» YOUR ASSIGNMENT: If a record holds a picture, drop the picture and return the rest of the record word for word.
___
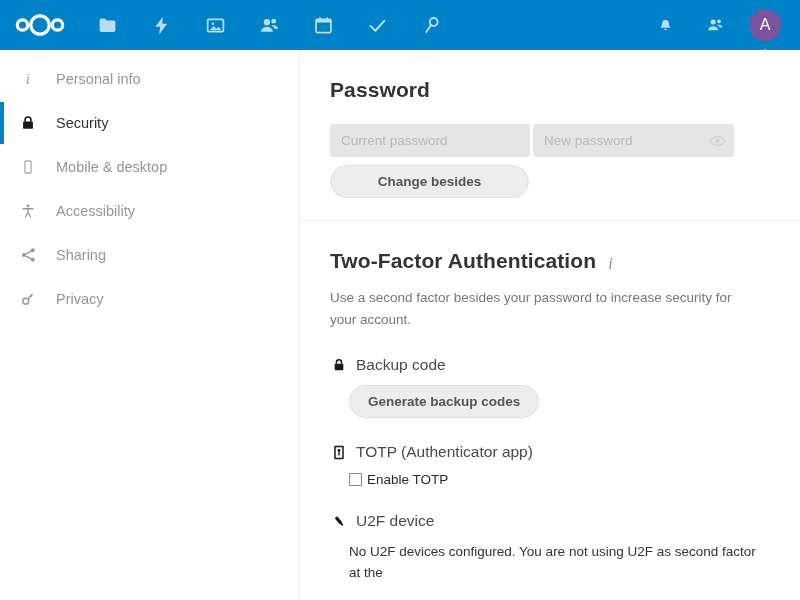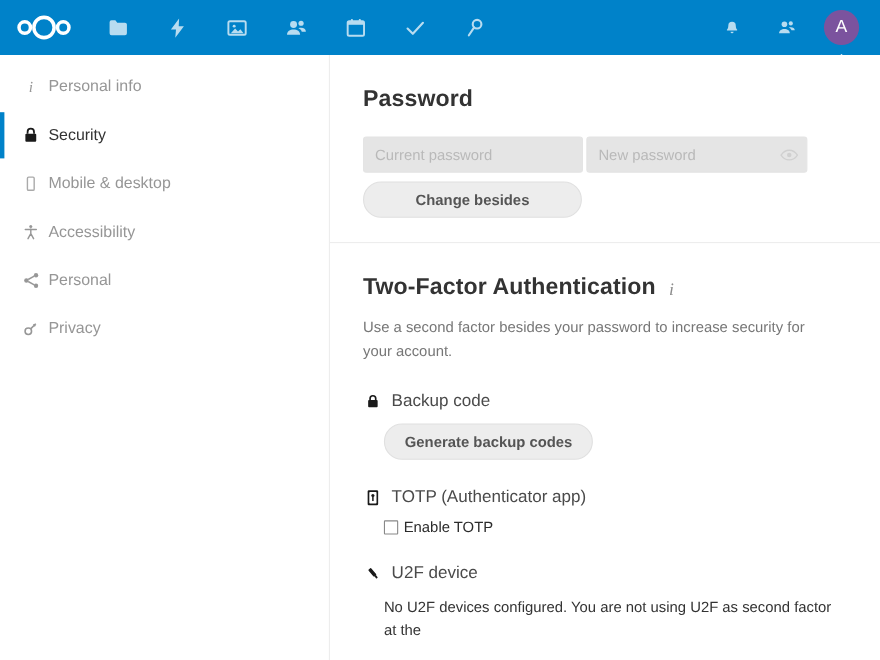--- a/index.html
+++ b/index.html
@@ -85,7 +85,7 @@
     opacity: .57;
   }
   .nav-item .nav-label {
-    margin-left: 0;
+    margin-left: 12px;
     font-size: 14.5px;
     color: #969696;
     white-space: nowrap;

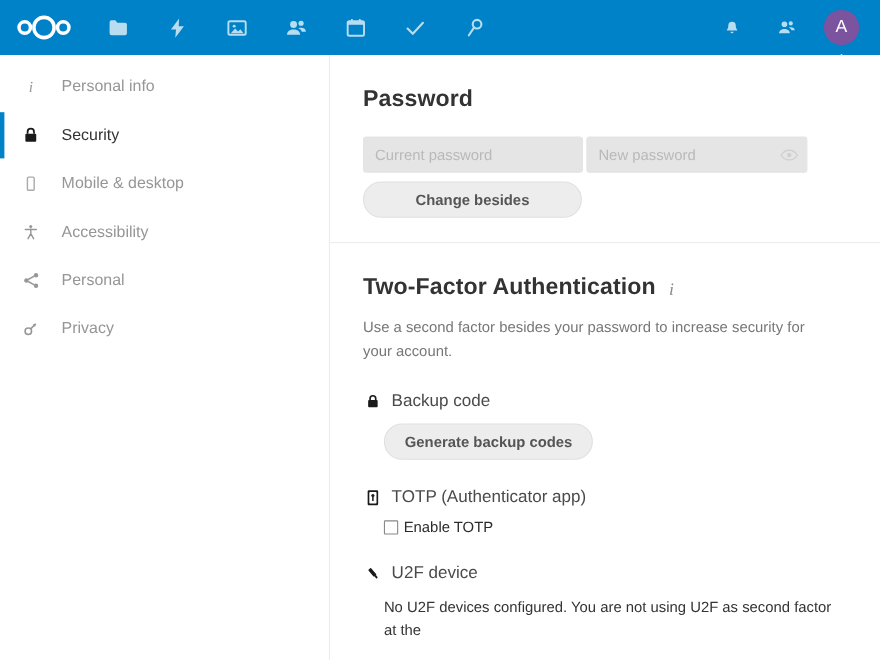--- a/index.html
+++ b/index.html
@@ -344,7 +344,7 @@
         <path stroke="#4a4a4a" stroke-width="1.9" d="m7.9 10.7 7.8-4.2M7.9 13.3l7.8 4.2"></path>
       </svg>
     </span>
-    <span class="nav-label">Personal</span>
+    <span class="nav-label">Sharing</span>
   </div>
 
   <div class="nav-item">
___
» WRITTEN REPLY:
--- a/index.html
+++ b/index.html
@@ -85,7 +85,7 @@
     opacity: .57;
   }
   .nav-item .nav-label {
-    margin-left: 0;
+    margin-left: 12px;
     font-size: 14.5px;
     color: #969696;
     white-space: nowrap;

--- a/index.html
+++ b/index.html
@@ -344,7 +344,7 @@
         <path stroke="#4a4a4a" stroke-width="1.9" d="m7.9 10.7 7.8-4.2M7.9 13.3l7.8 4.2"></path>
       </svg>
     </span>
-    <span class="nav-label">Personal</span>
+    <span class="nav-label">Sharing</span>
   </div>
 
   <div class="nav-item">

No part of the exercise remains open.